Dan menurut Fransiska, film tersebut beredar secara komersil sebagai tontonan berbayar, sehingga bebas bagi masyarakat untuk memilih menonton atau tidak menonton.
Meminta film tersebut dilarang, menunjukkan arogansi politisi yang merepresentasikan hasrat kelompok dominan agar diistimewakan, dan mendominasi ruang publik, inilah tirani mayoritanisme,” tambah tokoh muda asal Toraja itu.
Fransiska menegaskan, pelarangan film His Only Son hanya akan menghambat terwujudnya relasi sosial-keagamaan yang setara dan adil.
Padahal, sambungnya, relasi sosial yang adil dan setara adalah syarat sebuah negara demokrasi.
“Negara demokrasi mensyaratkan adanya pengakuan hak dan kewajiban yang setara antara semua kelompok, apapun identitas agama, ras, etnis maupun status sosialnya,” tegas Fransiska.
“Maka, permintaan pimpinan Komisi VIII DPR itu telah melanggar prinsip demokrasi, karena mengandung tirani mayoritanisme,” tambahnya.

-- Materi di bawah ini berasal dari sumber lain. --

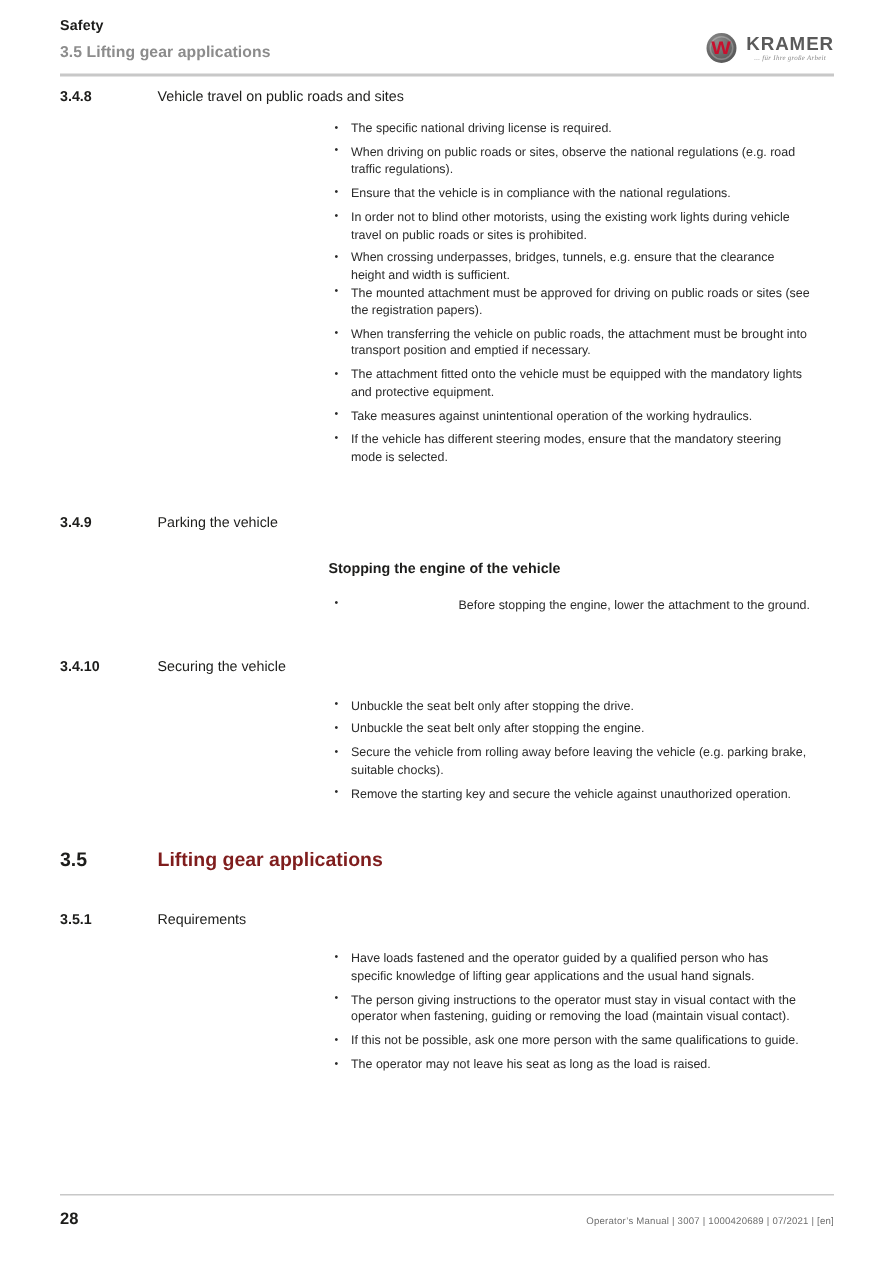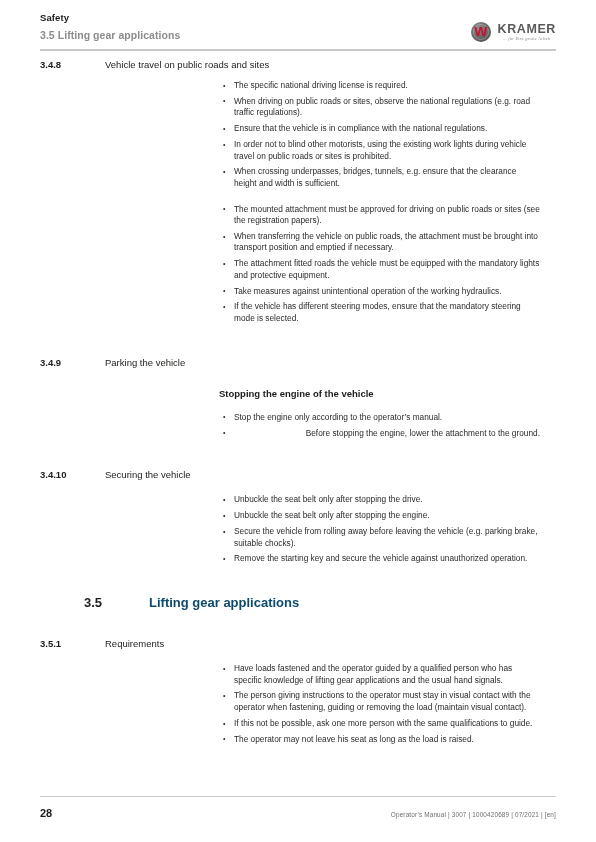--- a/index.html
+++ b/index.html
@@ -264,7 +264,7 @@
       <li style="margin-top: 4.2px;">Ensure that the vehicle is in compliance with the national regulations.</li>
       <li style="margin-top: 4.2px;">In order not to blind other motorists, using the existing work lights during vehicle travel on public roads or sites is prohibited.</li>
       <li style="margin-top: 4.2px;">When crossing underpasses, bridges, tunnels, e.g. ensure that the clearance height and width is sufficient.</li>
-      <li style="margin-top: 14px;">The mounted attachment must be approved for driving on public roads or sites (see the registration papers).</li>
+      <li style="margin-top: 0;">The mounted attachment must be approved for driving on public roads or sites (see the registration papers).</li>
       <li style="margin-top: 4.2px;">When transferring the vehicle on public roads, the attachment must be brought into transport position and emptied if necessary.</li>
       <li style="margin-top: 4.2px;">The attachment fitted roads the vehicle must be equipped with the mandatory lights and protective equipment.</li>
       <li style="margin-top: 4.2px;">Take measures against unintentional operation of the working hydraulics.</li>

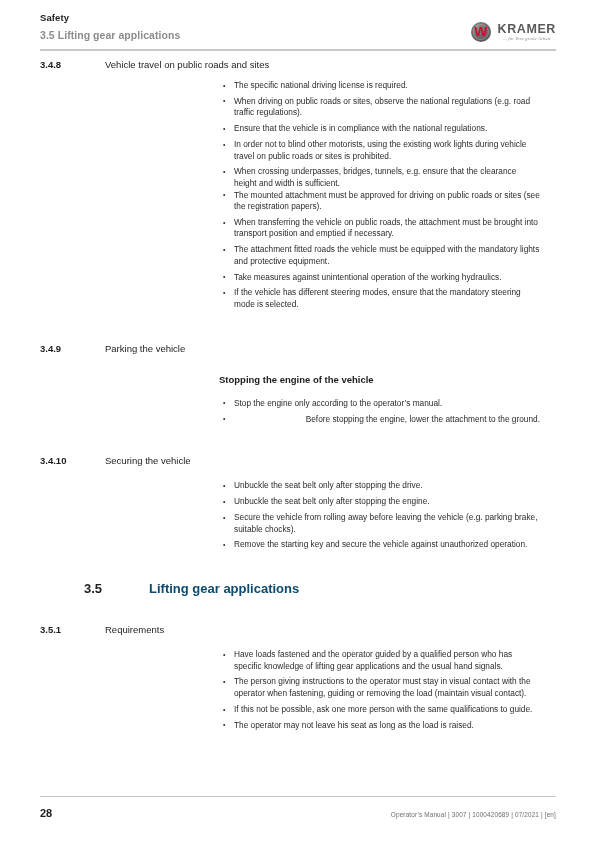--- a/index.html
+++ b/index.html
@@ -266,7 +266,7 @@
       <li style="margin-top: 4.2px;">When crossing underpasses, bridges, tunnels, e.g. ensure that the clearance height and width is sufficient.</li>
       <li style="margin-top: 0;">The mounted attachment must be approved for driving on public roads or sites (see the registration papers).</li>
       <li style="margin-top: 4.2px;">When transferring the vehicle on public roads, the attachment must be brought into transport position and emptied if necessary.</li>
-      <li style="margin-top: 4.2px;">The attachment fitted roads the vehicle must be equipped with the mandatory lights and protective equipment.</li>
+      <li style="margin-top: 4.2px;">The attachment fitted onto the vehicle must be equipped with the mandatory lights and protective equipment.</li>
       <li style="margin-top: 4.2px;">Take measures against unintentional operation of the working hydraulics.</li>
       <li style="margin-top: 4.2px;">If the vehicle has different steering modes, ensure that the mandatory steering mode is selected.</li>
     </ul>

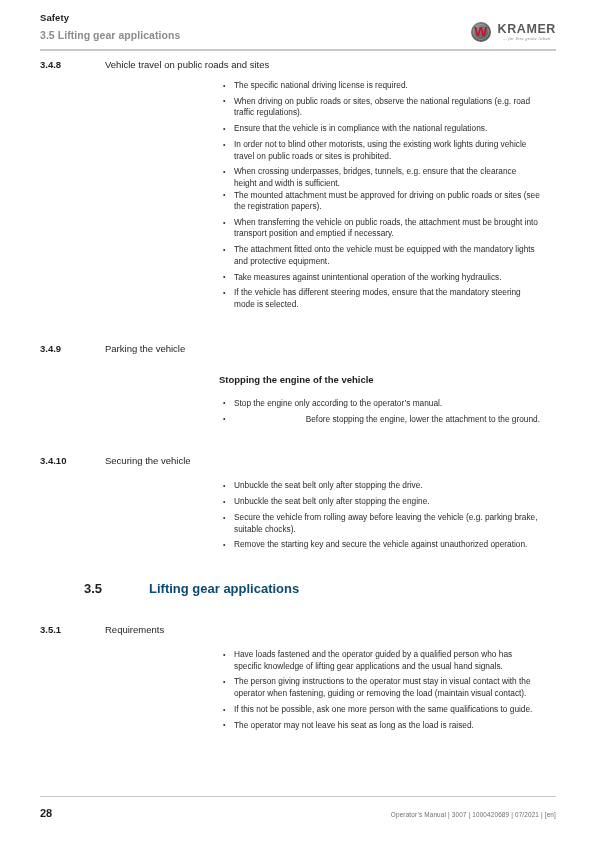--- a/index.html
+++ b/index.html
@@ -281,7 +281,6 @@
     <div class="subhead">Stopping the engine of the vehicle</div>
     <div style="height:8px"></div>
     <ul class="bullets">
-      <li style="margin-top: 4.2px;">Stop the engine only according to the operator’s manual.</li>
       <li style="margin-top: 4.2px; text-align: right;">Before stopping the engine, lower the attachment to the ground.</li>
     </ul>
 

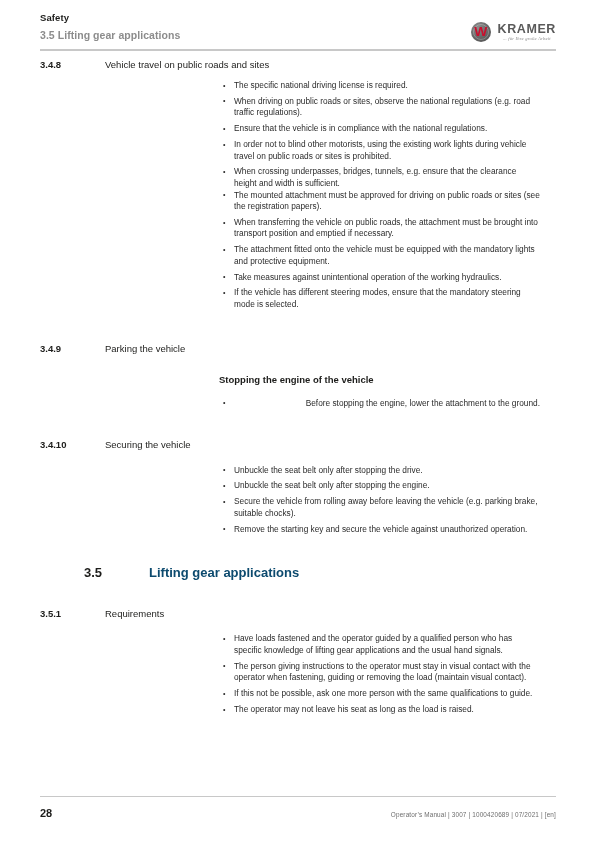--- a/index.html
+++ b/index.html
@@ -154,7 +154,6 @@
     font-weight:bold;
     line-height:17px;
     color:#1d1d1b;
-    margin-left:44px;
   }
   .h2 .txt {
     font-size:13px;

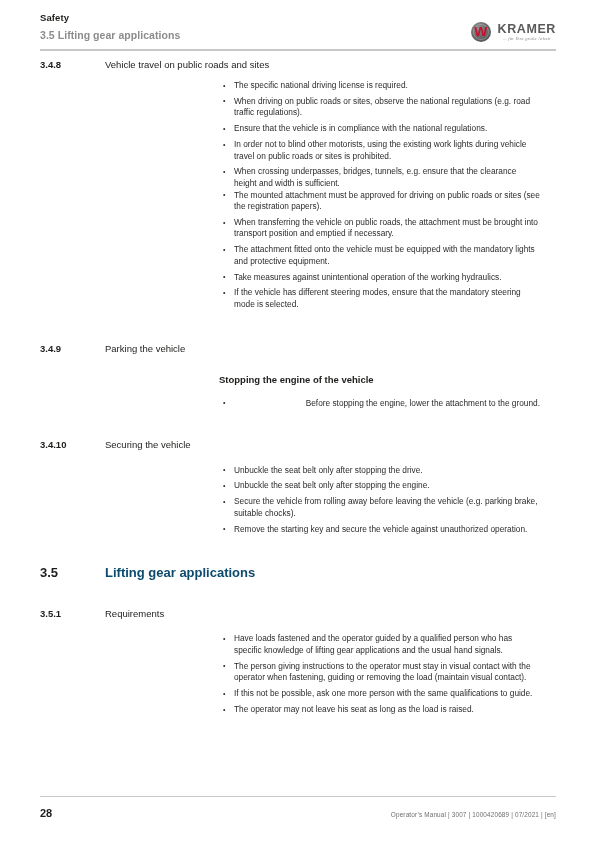--- a/index.html
+++ b/index.html
@@ -159,7 +159,7 @@
     font-size:13px;
     font-weight:bold;
     line-height:17px;
-    color:#0c4a6e;
+    color:#7f1d1d;
   }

Seperti diketahui, Wakil Ketua Komisi VIII DPR Tubagus Ace Hasan Syadzily meminta film His Only Son dilarang ditayangkan di bioskop maupun platform apapun.
Permintaan itu didasari alasan bahwa film yang berkisah soal Abraham itu, dinilai tidak sesuai dengan cerita Nabi Ibrahim versi Islam.